**** DATA FOR THIS TASK ****
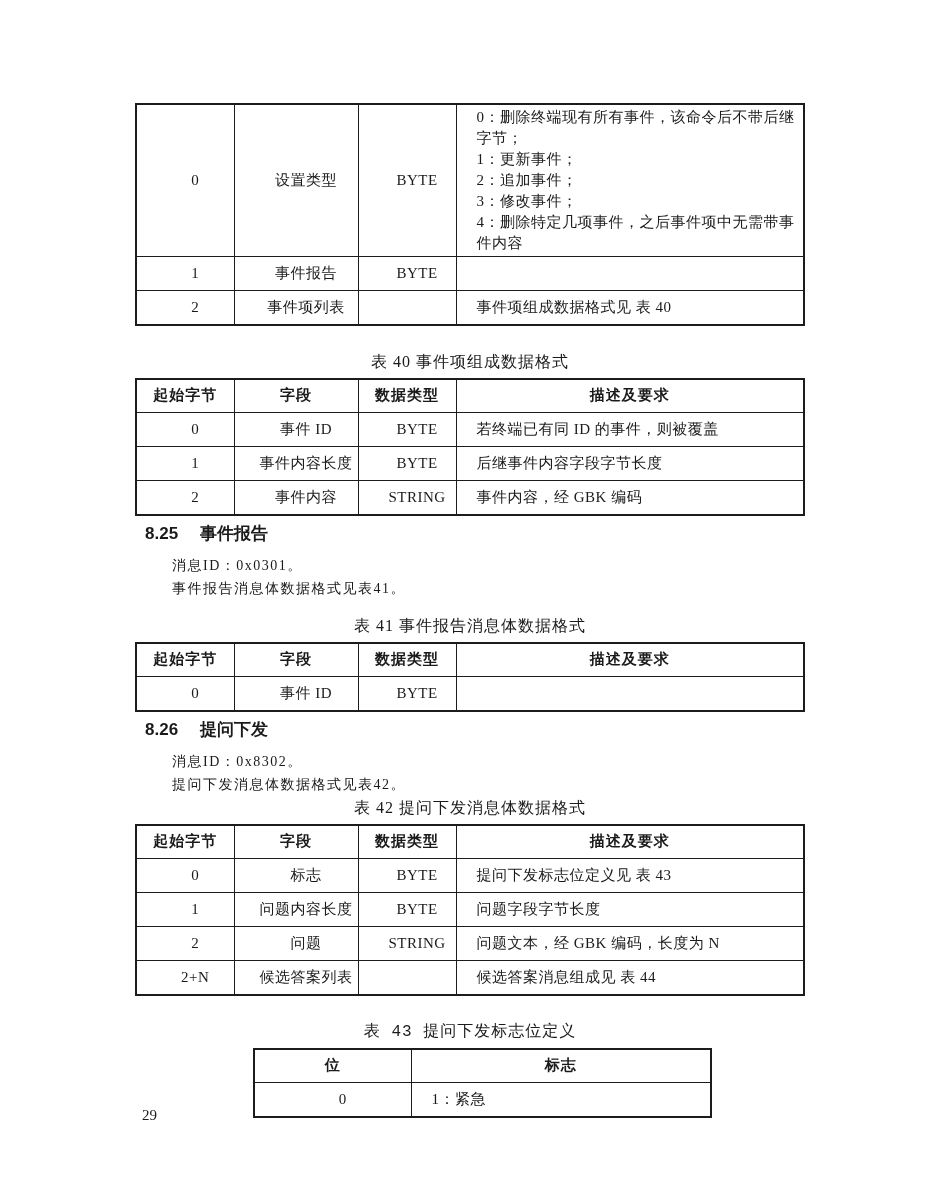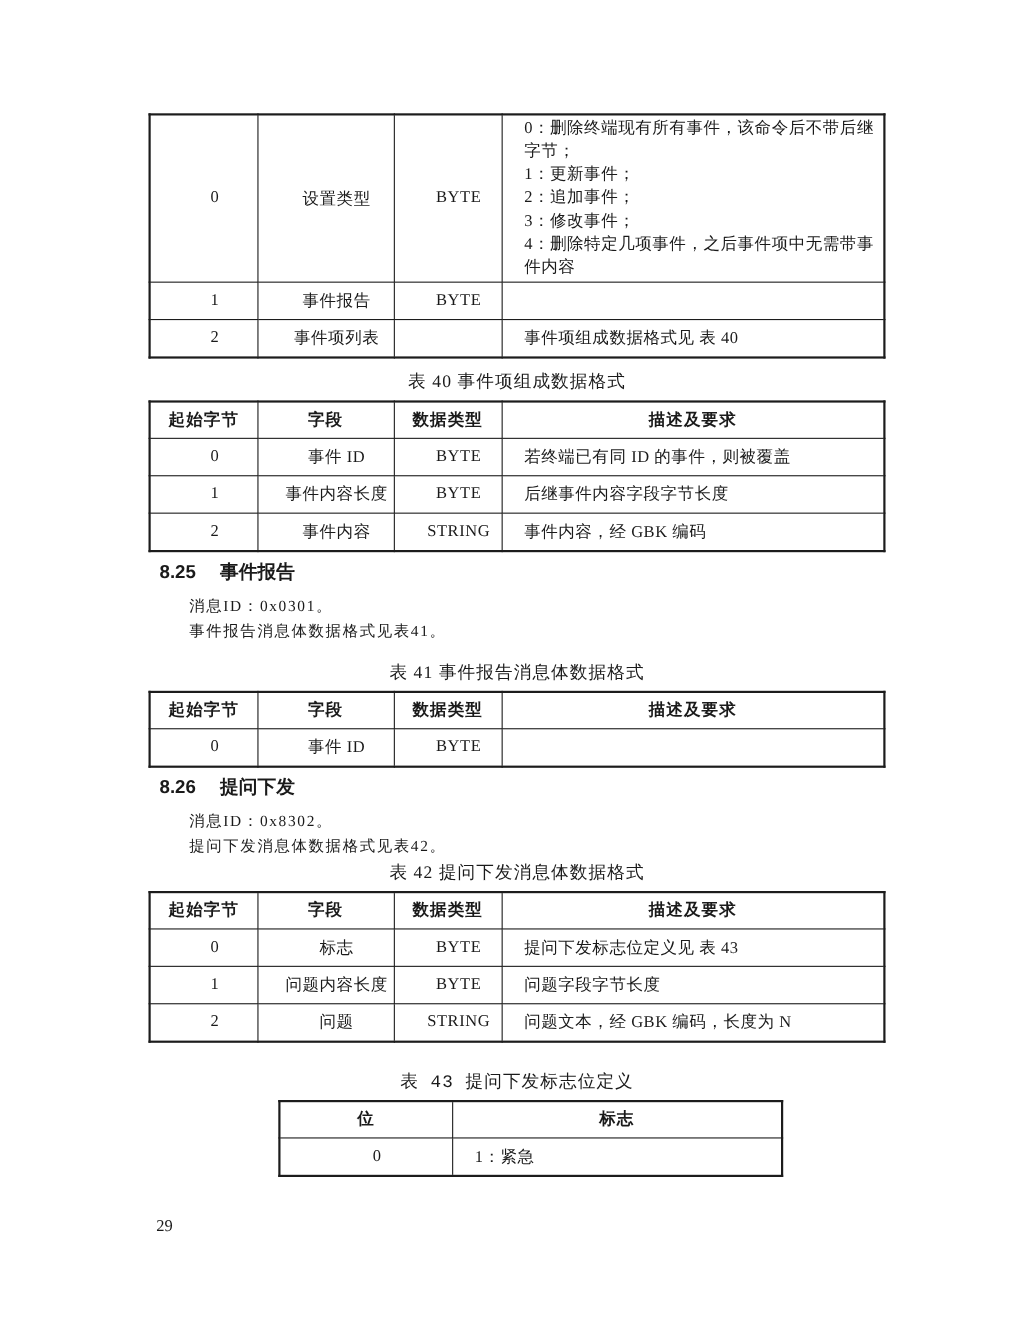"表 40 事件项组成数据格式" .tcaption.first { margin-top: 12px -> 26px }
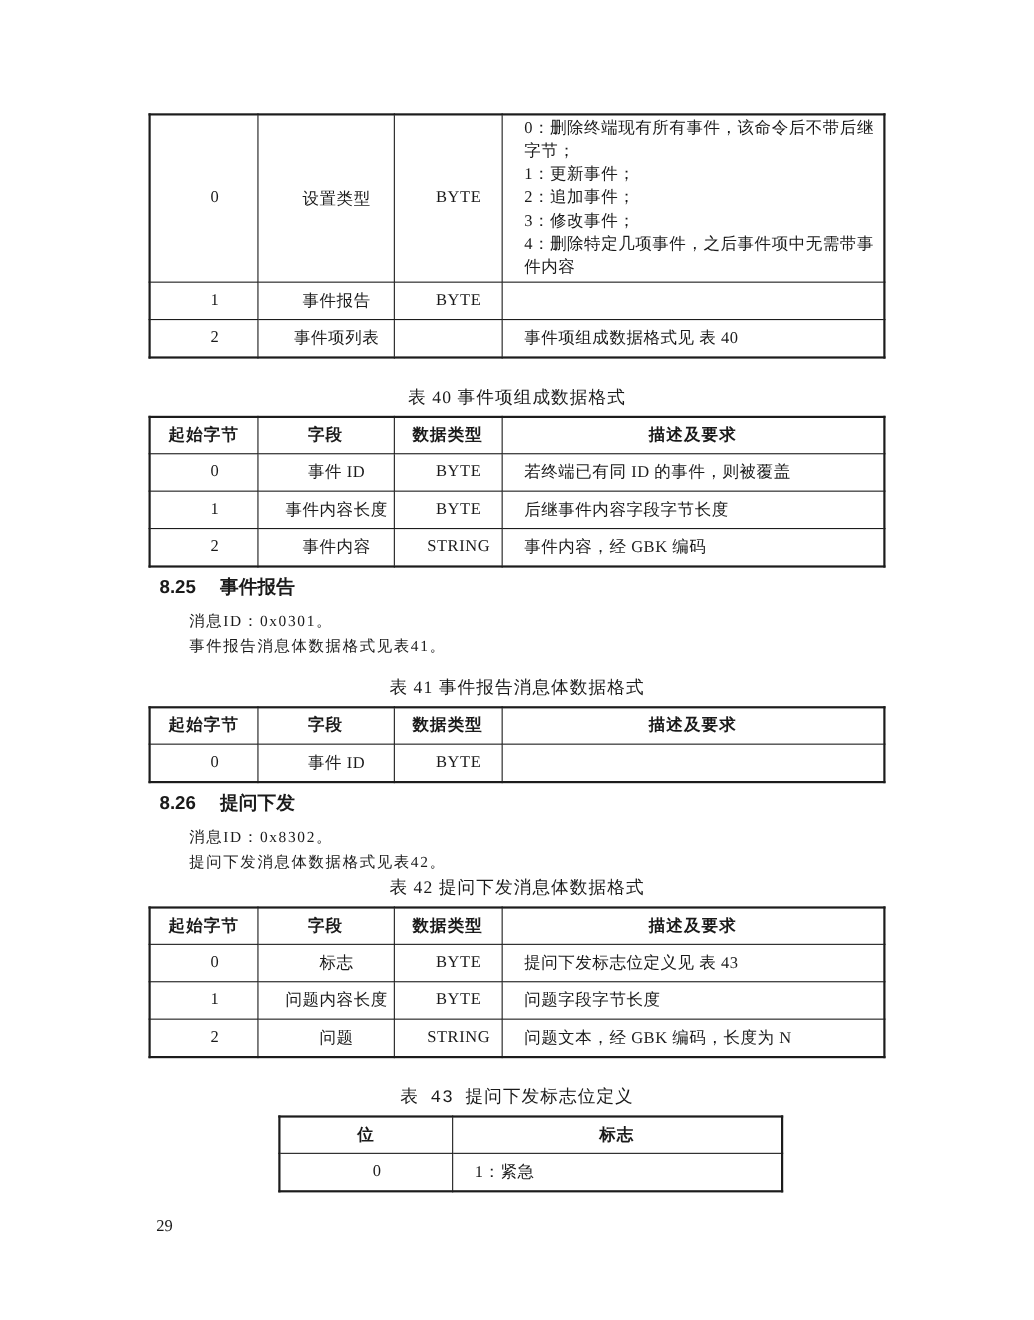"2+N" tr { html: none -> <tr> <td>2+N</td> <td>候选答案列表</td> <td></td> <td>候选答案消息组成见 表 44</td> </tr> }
****
**** DATA FOR THIS TASK ****
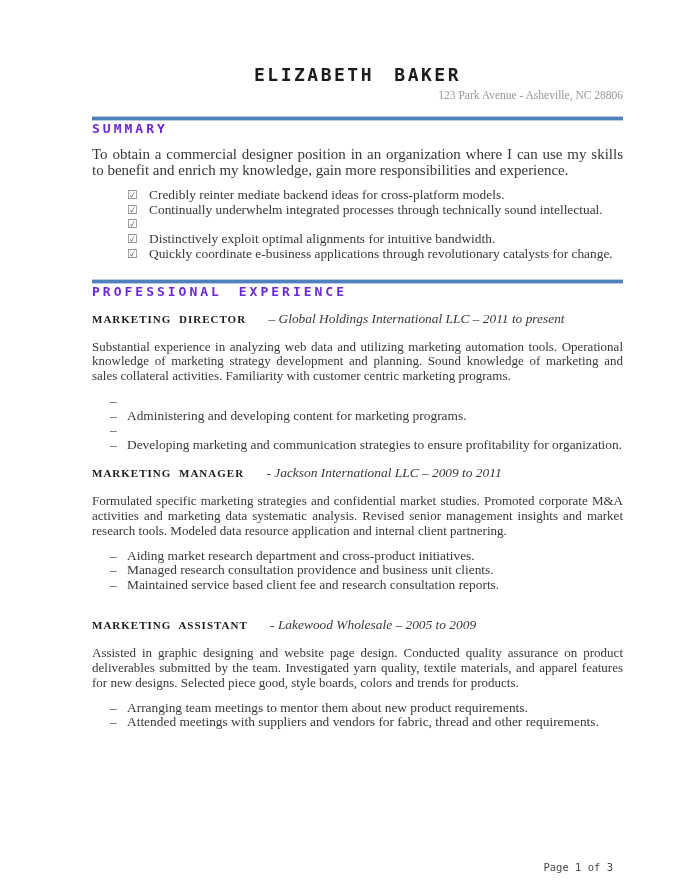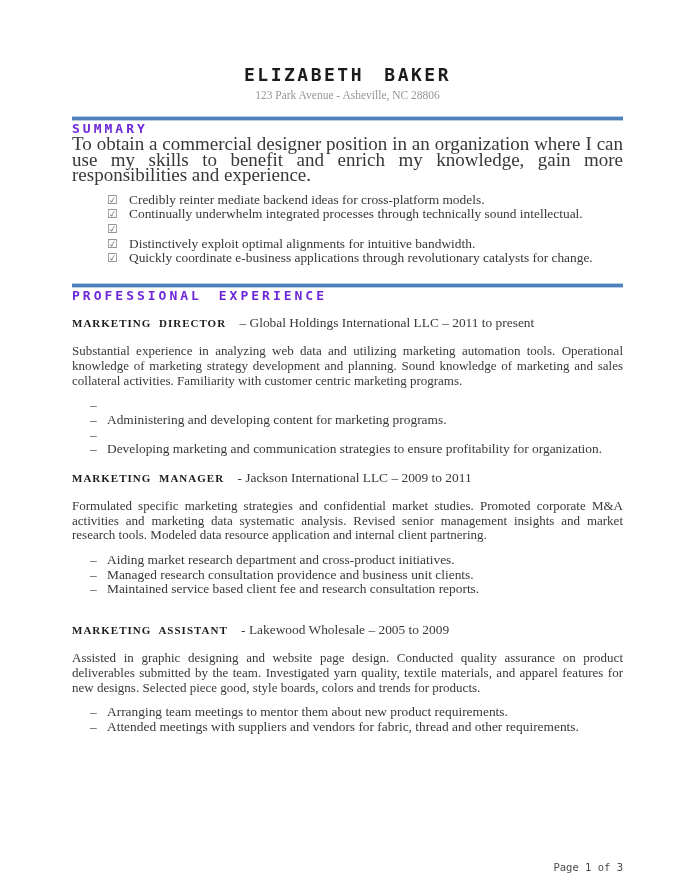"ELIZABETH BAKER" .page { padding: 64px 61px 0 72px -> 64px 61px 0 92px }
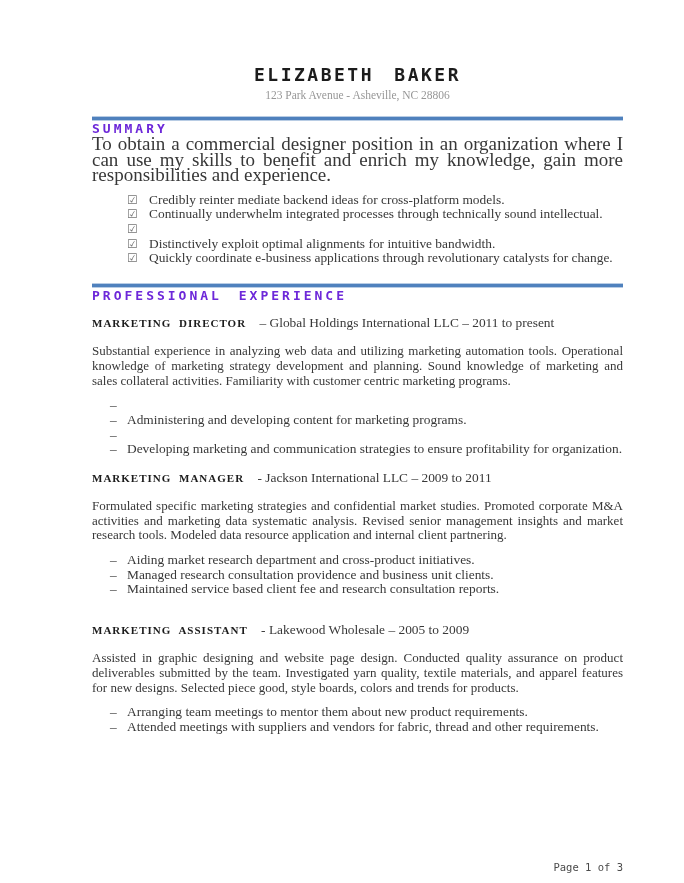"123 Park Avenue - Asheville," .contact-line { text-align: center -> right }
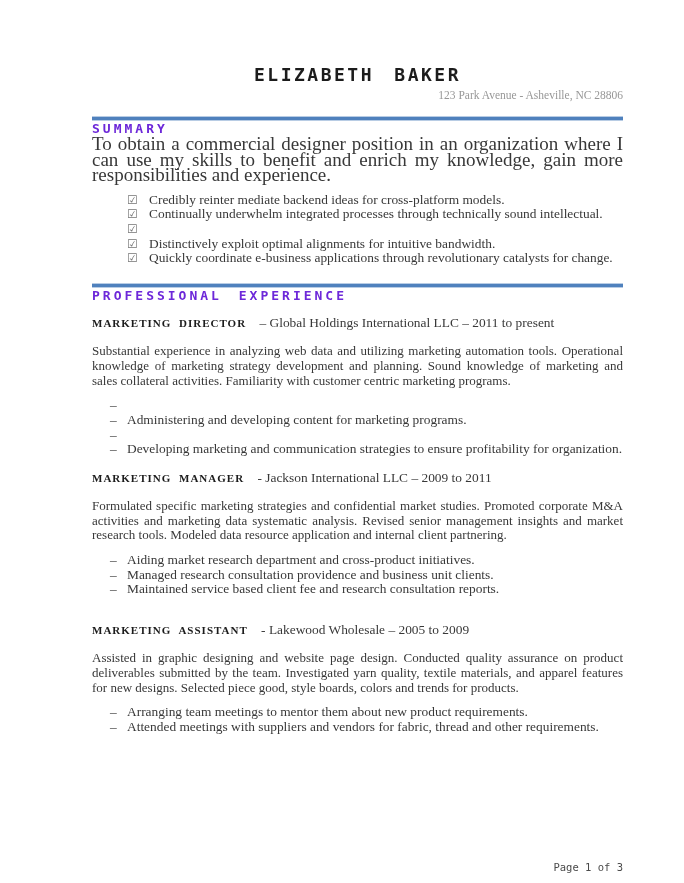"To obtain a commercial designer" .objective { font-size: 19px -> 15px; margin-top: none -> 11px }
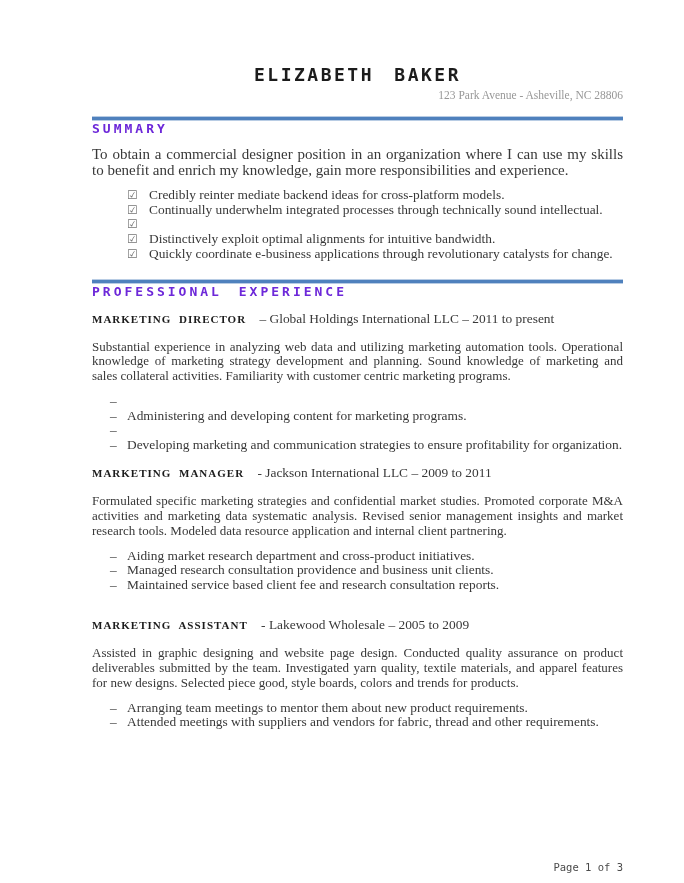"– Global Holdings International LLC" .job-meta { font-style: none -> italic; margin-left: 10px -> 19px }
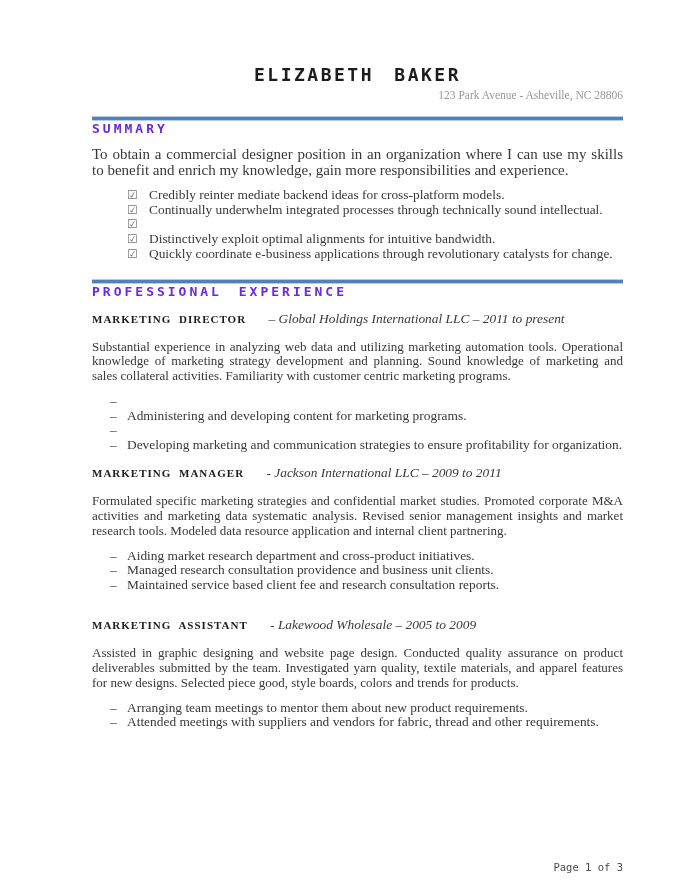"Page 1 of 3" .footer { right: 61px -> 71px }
****
Only one stretch of the listing is wanted: the lines starting at the one with "margin-top: 12px ->" and ending at the one with "html: none ->", copied exactly and free of pictures.

SOLVED PROBLEM:
"表 40 事件项组成数据格式" .tcaption.first { margin-top: 12px -> 26px }
"2+N" tr { html: none -> <tr> <td>2+N</td> <td>候选答案列表</td> <td></td> <td>候选答案消息组成见 表 44</td> </tr> }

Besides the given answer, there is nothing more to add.